Biographical details
- Born: August 29, 1947 Longview, Texas, U.S.
- Died: May 26, 2026 (aged 78) Clemson, South Carolina, U.S.

Playing career
- 1966–1969: Arkansas
- Position: Defensive tackle

Coaching career (HC unless noted)
- 1970–1971: Arkansas (GA)
- 1971–1978: Virginia Tech (assistant)
- 1979: Florida (admin. assistant)

Administrative career (AD unless noted)
- 1980–1981: Liberty
- 1981–1983: Missouri (asst. AD)
- 1983–1988: Southwestern Louisiana
- 1988–1994: Arkansas (sr. assoc. AD)
- 1995–2002: Oklahoma State
- 2002–2012: Clemson

= Terry Don Phillips =

American college athletics administrator (1947–2026)

Terry Don Phillips (August 29, 1947 – May 26, 2026) was an American college athletics administrator. He served as the athletic director at Liberty Baptist College—now known as Liberty University—from 1980 to 1981, at the University of Southwestern Louisiana—now known as the University of Louisiana at Lafayette—from 1983 to 1988, at Oklahoma State University from 1995 to 2002, and at Clemson University from 2002 to 2012.

==Playing and coaching career==
Phillips played defensive tackle at Arkansas from 1966 to 1969. His older brother, Loyd Phillips, was an All-American defensive lineman for Arkansas between 1964 and 1966, and won the 1966 Outland Trophy.

He remained at Arkansas as a graduate assistant for the 1970 and 1971 seasons, before moving to Virginia Tech as an assistant coach. Phillips left Virginia Tech after 1978. He then joined the Florida Gators coaching staff as an administrative assistant to head coach Charley Pell.

==Administrative career==
In 1980, Phillips became athletic director at Liberty University. He then served as the assistant athletic director at the University of Missouri. He moved to Louisiana–Lafayette in 1983, before returning to his alma mater, Arkansas, in 1988 as Senior Associate Athletic Director.

Phillips stayed at Arkansas until 1994, and then left for the AD job at Oklahoma State once it became apparent that then-Arkansas AD Frank Broyles had no intention of retiring. Under Phillips, the Cowboys basketball team continued their success under coach Eddie Sutton, reaching the NCAA Final Four in 1995 and the Elite Eight in 2000. In football, Phillips hired coach Les Miles in 2001, who would turn the program around and lead the team to 3 straight bowl bids after Phillips left the school.

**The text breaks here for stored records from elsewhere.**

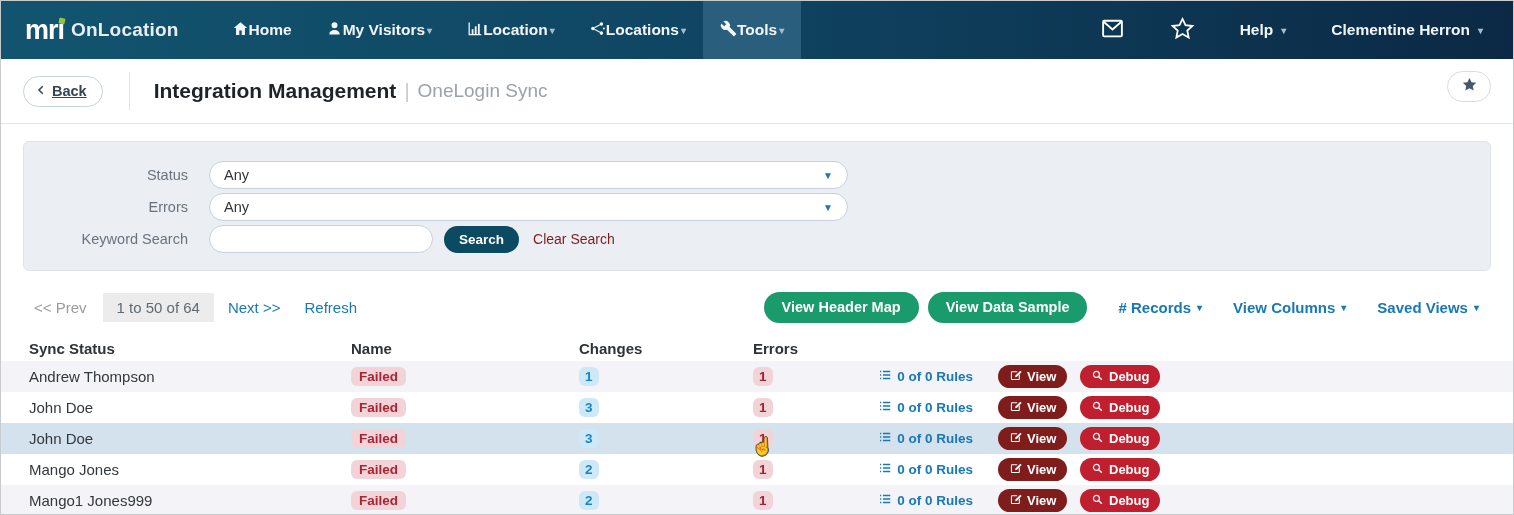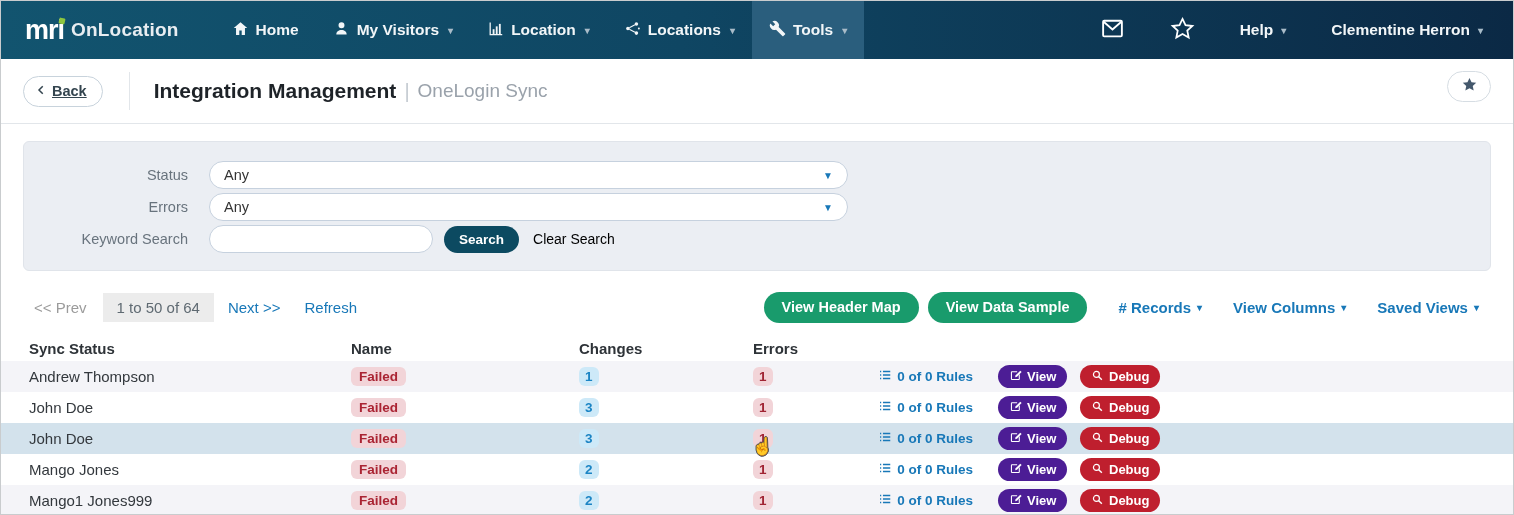--- a/index.html
+++ b/index.html
@@ -14,7 +14,7 @@
   .logo-i::after { content:""; position:absolute; top:3px; right:-1px; width:6px; height:6px; background:#8dc63f; border-radius:1px; transform:rotate(12deg); }
   .product { font-size:19px; font-weight:bold; color:#e8edf1; margin-left:7px; letter-spacing:.2px; }
   .nav-items { display:flex; align-items:stretch; }
-  .nav-item { display:flex; align-items:center; gap:7px; padding:0 17px; font-size:15.5px; font-weight:600; color:#f2f6f8; cursor:pointer; }
+  .nav-item { display:flex; align-items:center; padding:0 17px; font-size:15.5px; font-weight:600; color:#f2f6f8; cursor:pointer; }
   .nav-item.active { background:#2a5e7d; }
   .nav-item svg { width:17px; height:17px; }
   .caret { font-size:10px; color:#a9bcc9; margin-left:2px; }

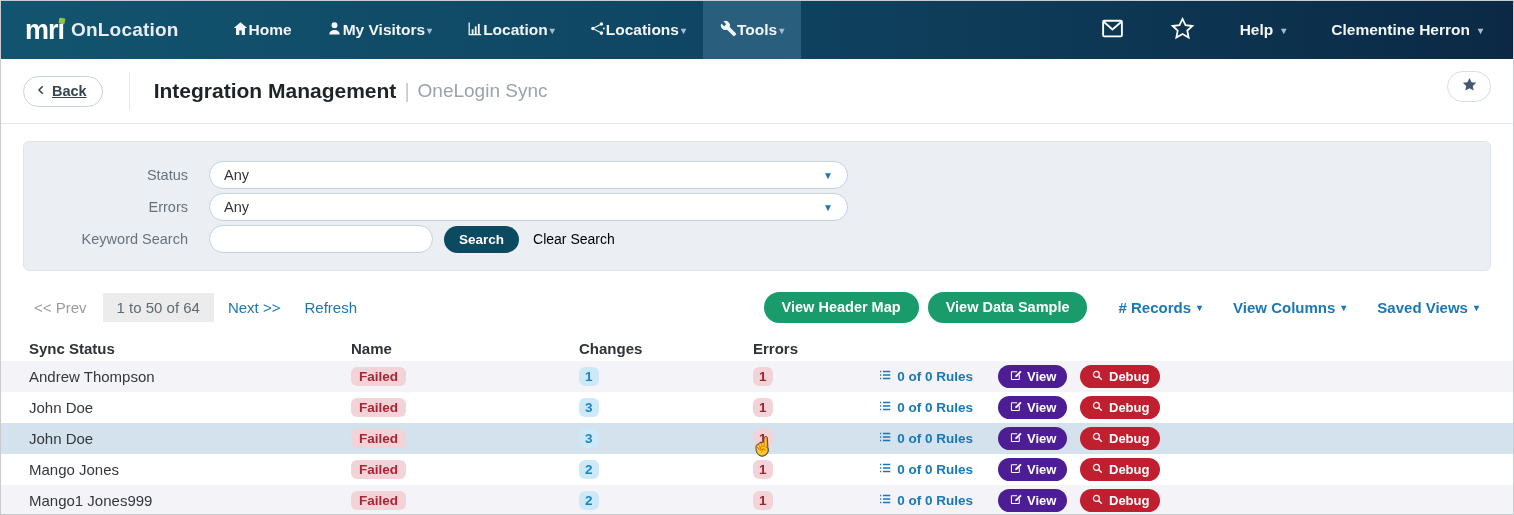--- a/index.html
+++ b/index.html
@@ -42,7 +42,7 @@
   .sel-caret { font-size:10px; color:#1878b8; }
   .kw-input { width:224px; height:28px; background:#fff; border:1px solid #c6d1de; border-radius:14px; padding:0 12px; font-size:14px; color:#333; outline:none; font-family:"Liberation Sans", sans-serif; }
   .search-btn { margin-left:11px; height:27px; padding:0 15px; background:#0c4a61; color:#fff; border:none; border-radius:14px; font-size:13.5px; font-weight:bold; cursor:pointer; font-family:"Liberation Sans", sans-serif; }
-  .clear-link { margin-left:14px; font-size:14px; color:#000000; cursor:pointer; }
+  .clear-link { margin-left:14px; font-size:14px; color:#7f1d1d; cursor:pointer; }
 
   
   .listbar { margin-top:21px; height:30px; display:flex; align-items:center; padding:0 34px 0 33px; }

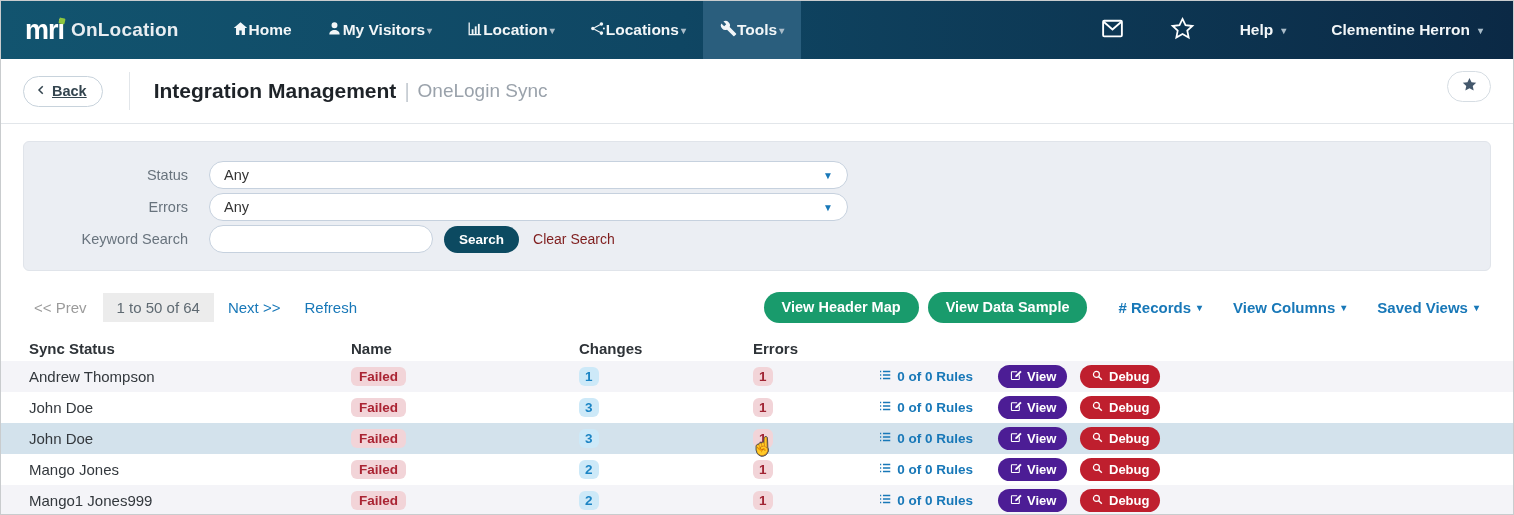--- a/index.html
+++ b/index.html
@@ -69,7 +69,7 @@
   .rules-link svg { width:14px; height:14px; flex:none; }
   .pill-btn { display:inline-flex; align-items:center; gap:5px; height:23px; padding:0 11px; border:none; border-radius:12px; color:#fff; font-size:13px; font-weight:bold; cursor:pointer; justify-self:start; margin-left:12px; font-family:"Liberation Sans", sans-serif; }
   .pill-btn svg { width:13px; height:13px; }
-  .view-btn { background:#4c1d95; }
+  .view-btn { background:#7f1d1d; }
   .debug-btn { background:#bf1f2e; }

In 2002 Phillips left Oklahoma State for Clemson. There, he has overseen the hiring of basketball coaches Oliver Purnell in 2003 and Brad Brownell in 2010. He also promoted Dabo Swinney to head football coach and oversaw the "WestZone" expansion of Memorial Stadium in 2006.

He was inducted into the University of Arkansas Sports Hall of Honor in 2010.

==Retirement and death==
Phillips retired from Clemson University in 2012. He died in Clemson on May 26, 2026, aged 78.